*DATA SHOWN*.
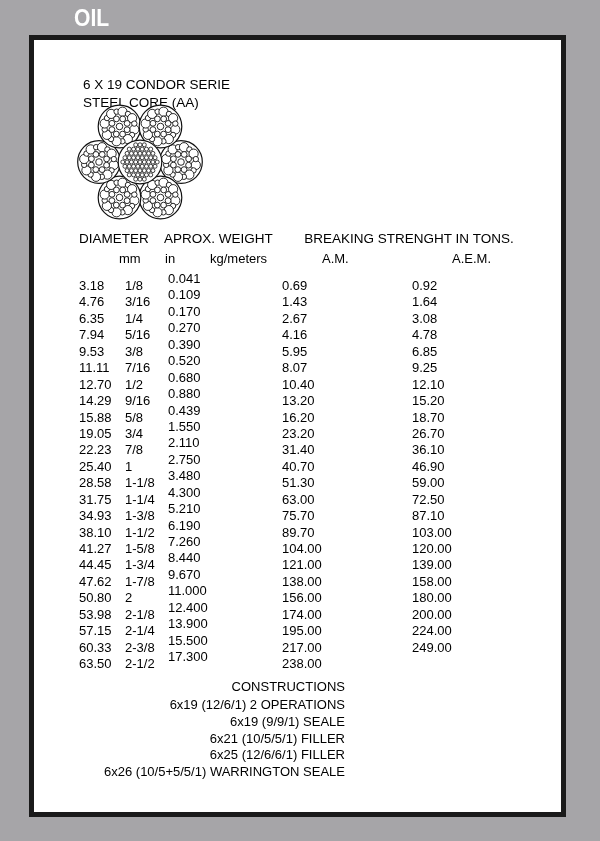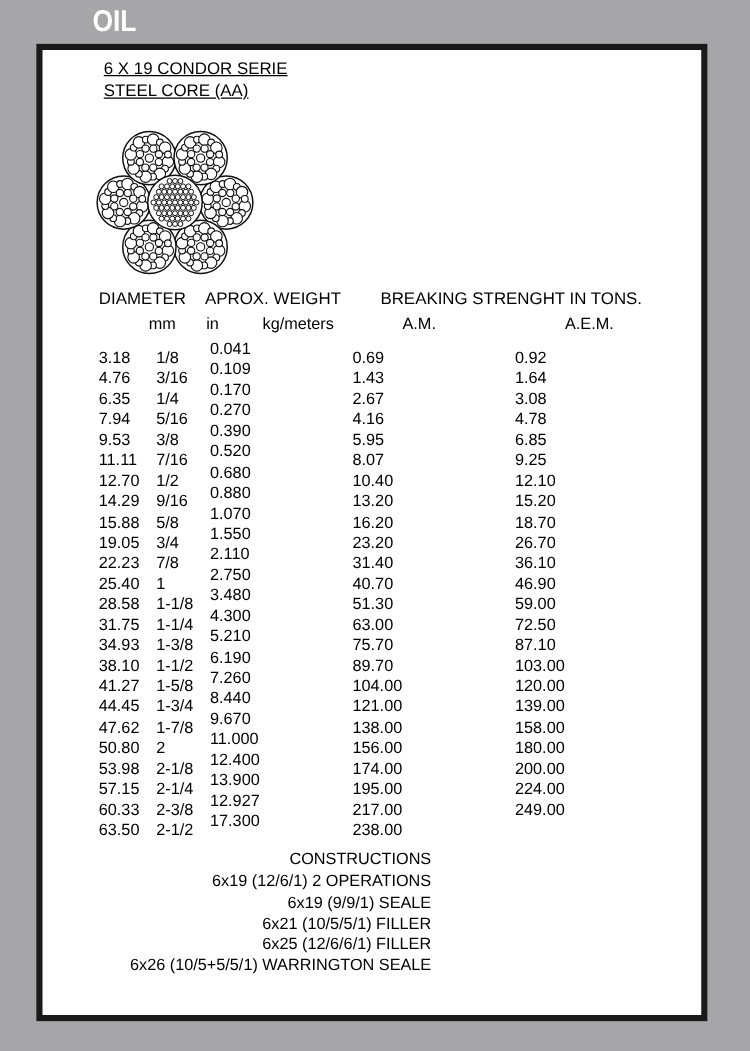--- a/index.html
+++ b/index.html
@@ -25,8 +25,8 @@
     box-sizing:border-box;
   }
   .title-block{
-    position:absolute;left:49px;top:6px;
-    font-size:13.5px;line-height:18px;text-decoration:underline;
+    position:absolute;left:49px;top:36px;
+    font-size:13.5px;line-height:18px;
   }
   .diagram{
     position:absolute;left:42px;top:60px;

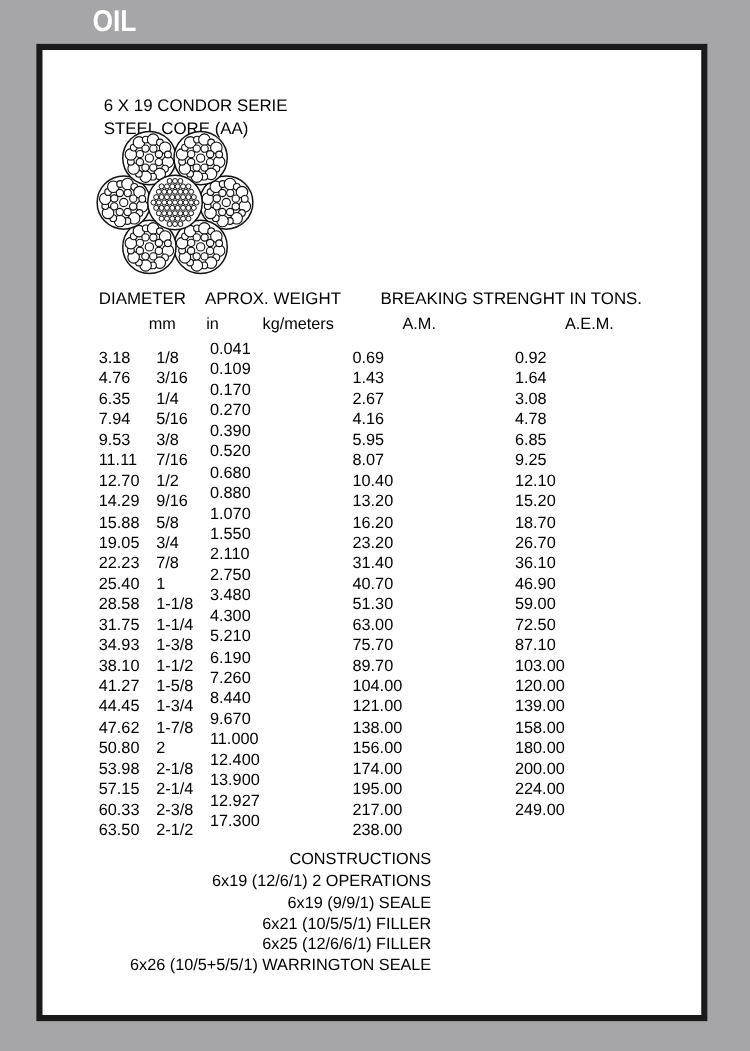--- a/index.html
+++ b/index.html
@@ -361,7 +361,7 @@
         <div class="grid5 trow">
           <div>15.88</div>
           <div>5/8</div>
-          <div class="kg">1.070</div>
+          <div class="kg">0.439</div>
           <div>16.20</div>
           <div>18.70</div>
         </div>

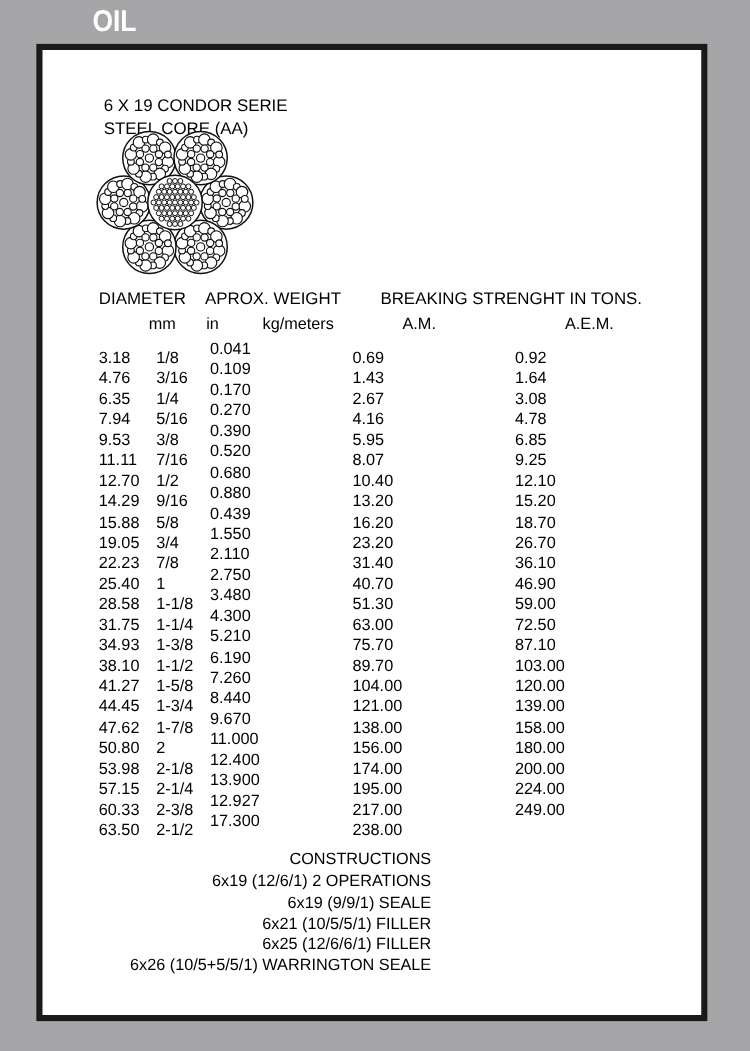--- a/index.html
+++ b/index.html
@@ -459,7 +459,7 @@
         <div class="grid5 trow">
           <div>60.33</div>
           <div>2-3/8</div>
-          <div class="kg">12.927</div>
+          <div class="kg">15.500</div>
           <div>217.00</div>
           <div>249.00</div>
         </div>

--

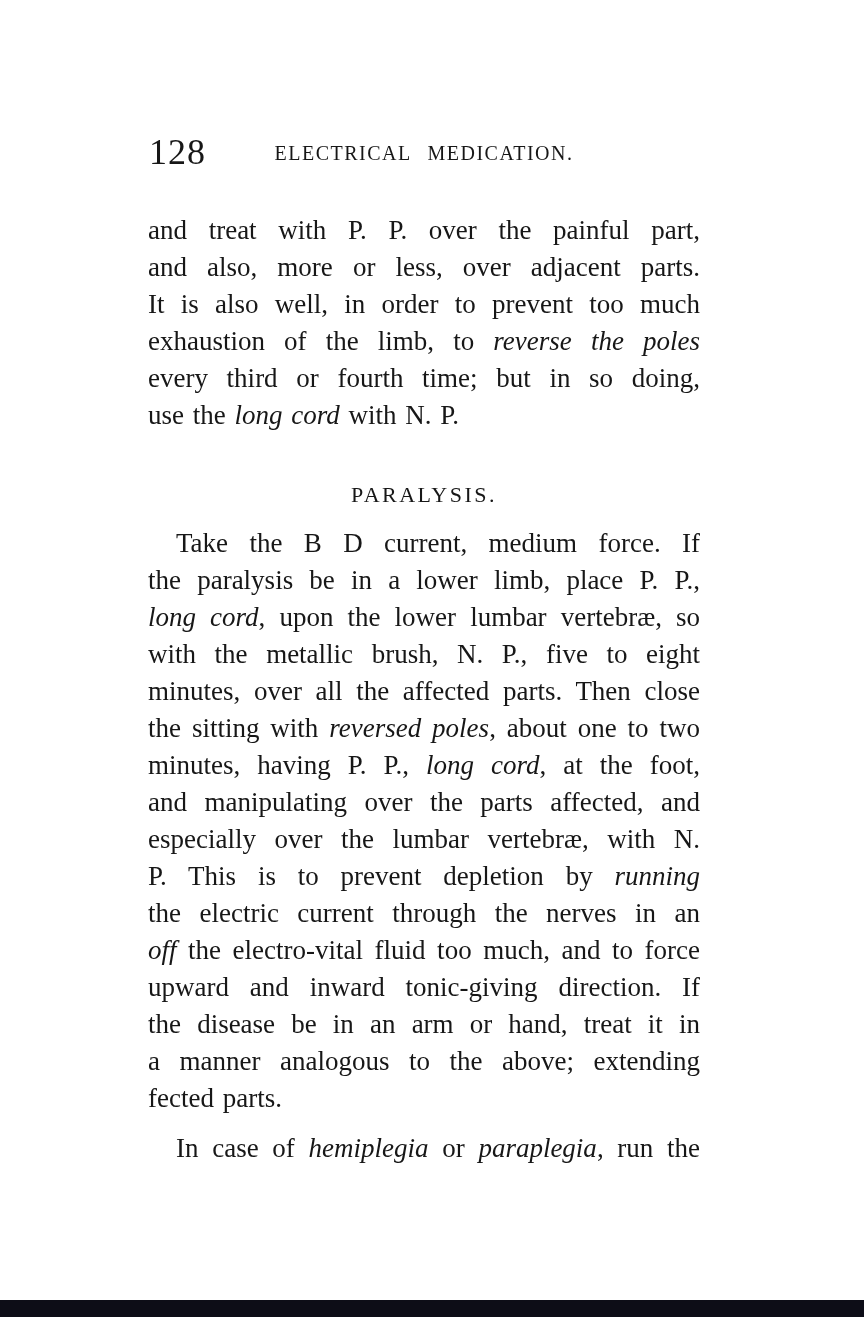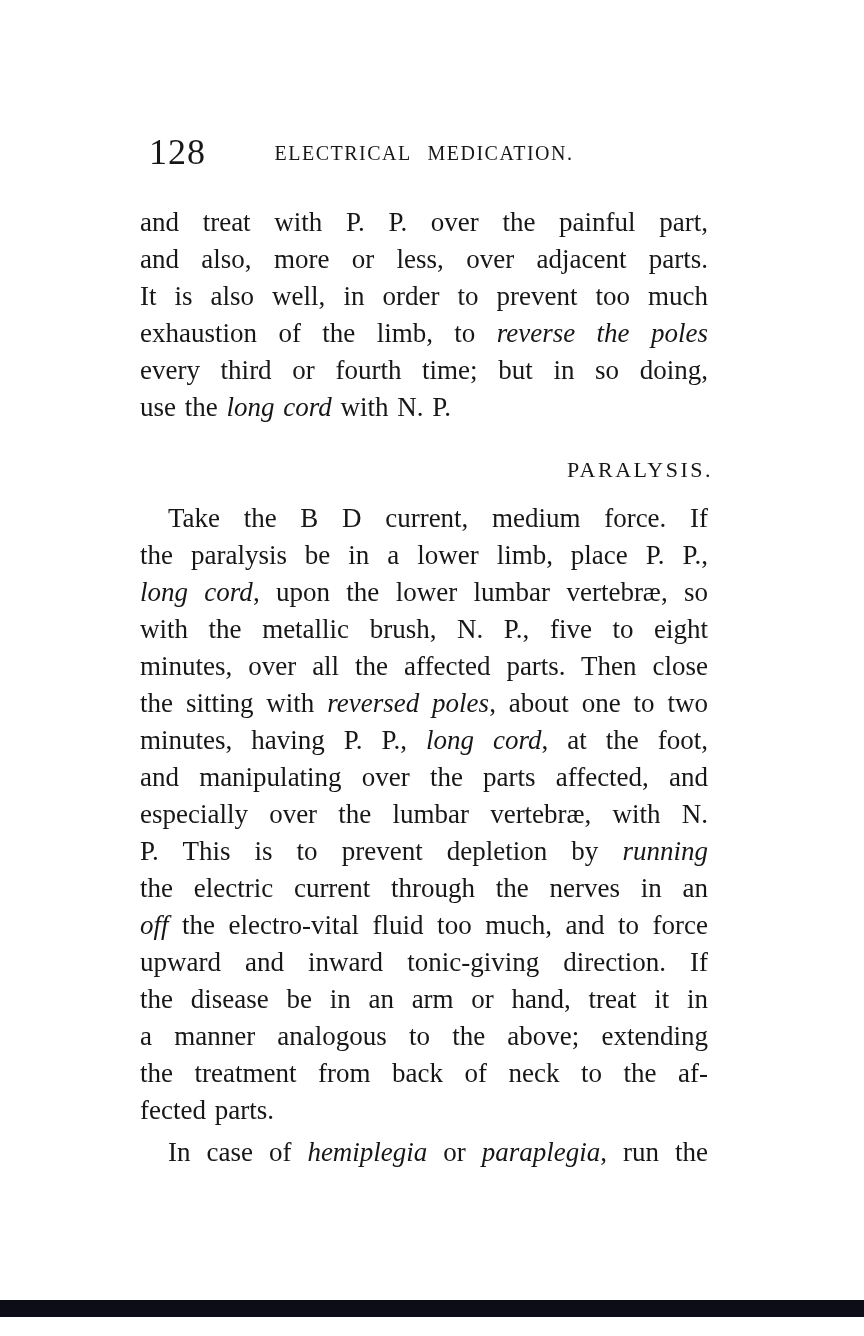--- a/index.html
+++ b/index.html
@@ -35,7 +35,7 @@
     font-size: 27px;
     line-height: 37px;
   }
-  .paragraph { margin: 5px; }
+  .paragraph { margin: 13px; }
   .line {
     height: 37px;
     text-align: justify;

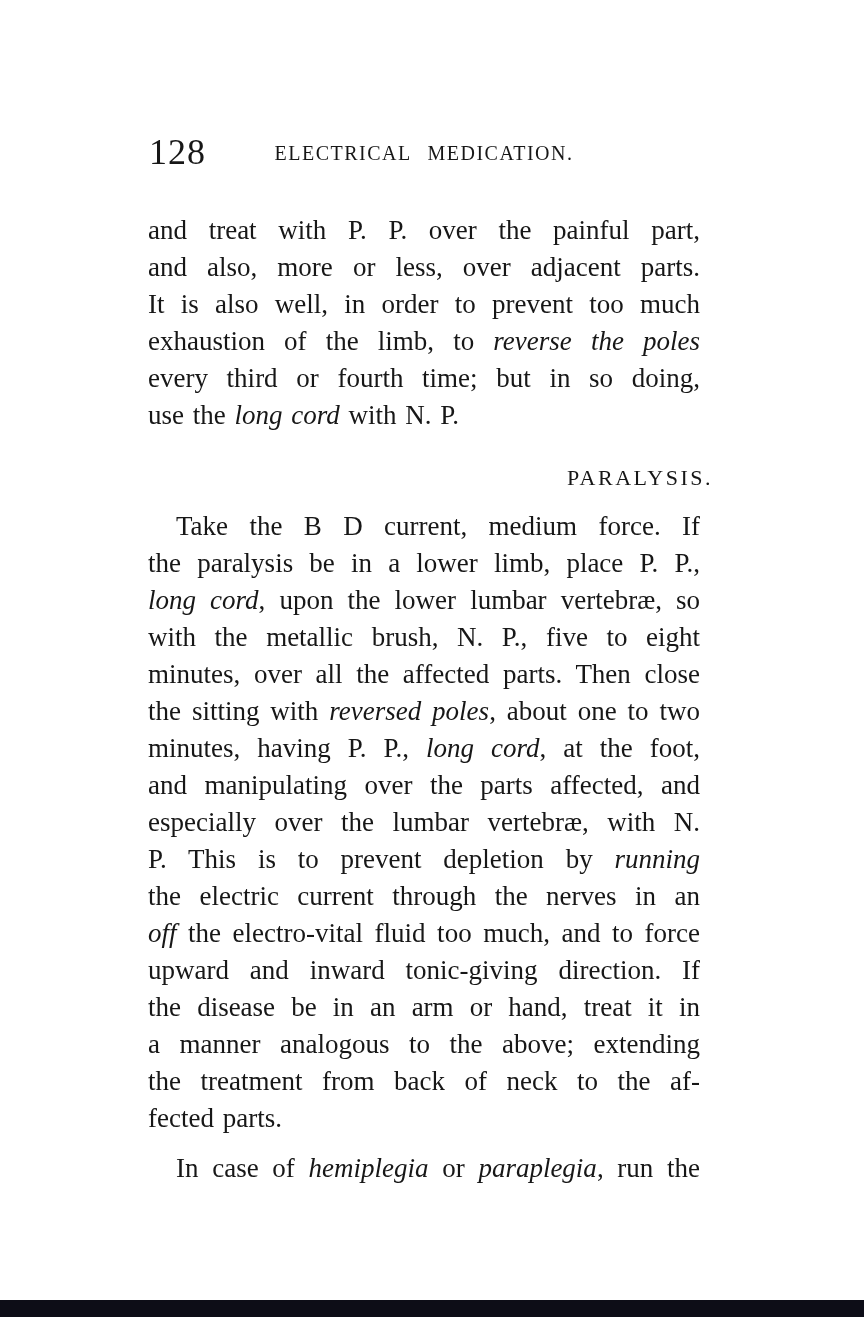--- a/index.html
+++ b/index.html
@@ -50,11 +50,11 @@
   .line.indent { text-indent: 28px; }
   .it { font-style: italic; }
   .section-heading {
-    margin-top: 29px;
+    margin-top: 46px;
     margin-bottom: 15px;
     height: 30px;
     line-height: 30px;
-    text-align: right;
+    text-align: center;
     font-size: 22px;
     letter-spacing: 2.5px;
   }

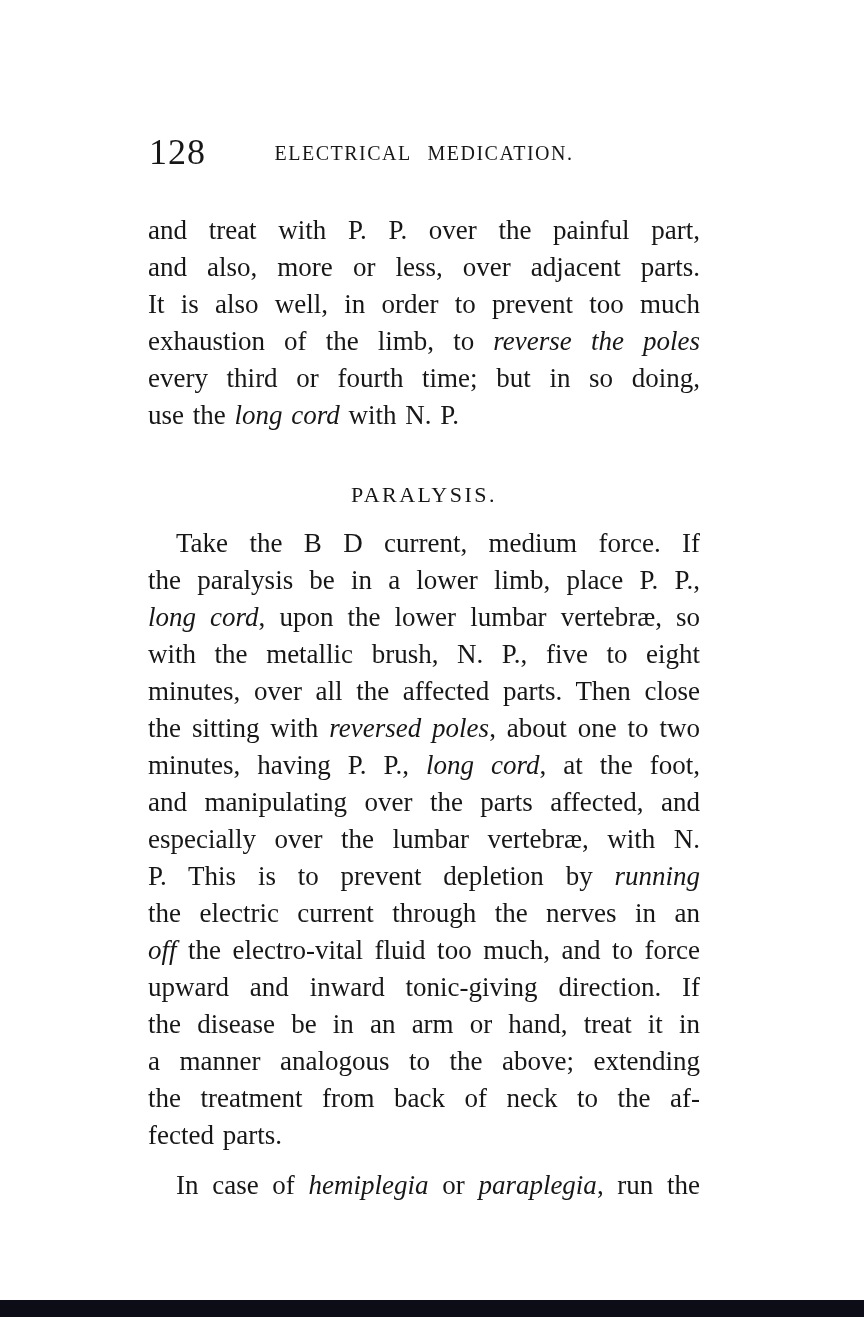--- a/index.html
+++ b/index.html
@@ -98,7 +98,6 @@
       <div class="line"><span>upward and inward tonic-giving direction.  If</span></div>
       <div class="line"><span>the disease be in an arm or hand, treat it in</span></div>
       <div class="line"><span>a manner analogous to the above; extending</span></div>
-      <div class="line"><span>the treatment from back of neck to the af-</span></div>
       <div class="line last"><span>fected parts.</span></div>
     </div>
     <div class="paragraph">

*YOUR INSTRUCTIONS*.
From the records above, copy exactly the stretch from the line holding "-50,11 +50,11 @@" through the line holding "-98,7 +98,6 @@", both ends included, without the pictures.

*REPLY TO THE TASK*.
@@ -50,11 +50,11 @@
   .line.indent { text-indent: 28px; }
   .it { font-style: italic; }
   .section-heading {
-    margin-top: 29px;
+    margin-top: 46px;
     margin-bottom: 15px;
     height: 30px;
     line-height: 30px;
-    text-align: right;
+    text-align: center;
     font-size: 22px;
     letter-spacing: 2.5px;
   }

--- a/index.html
+++ b/index.html
@@ -98,7 +98,6 @@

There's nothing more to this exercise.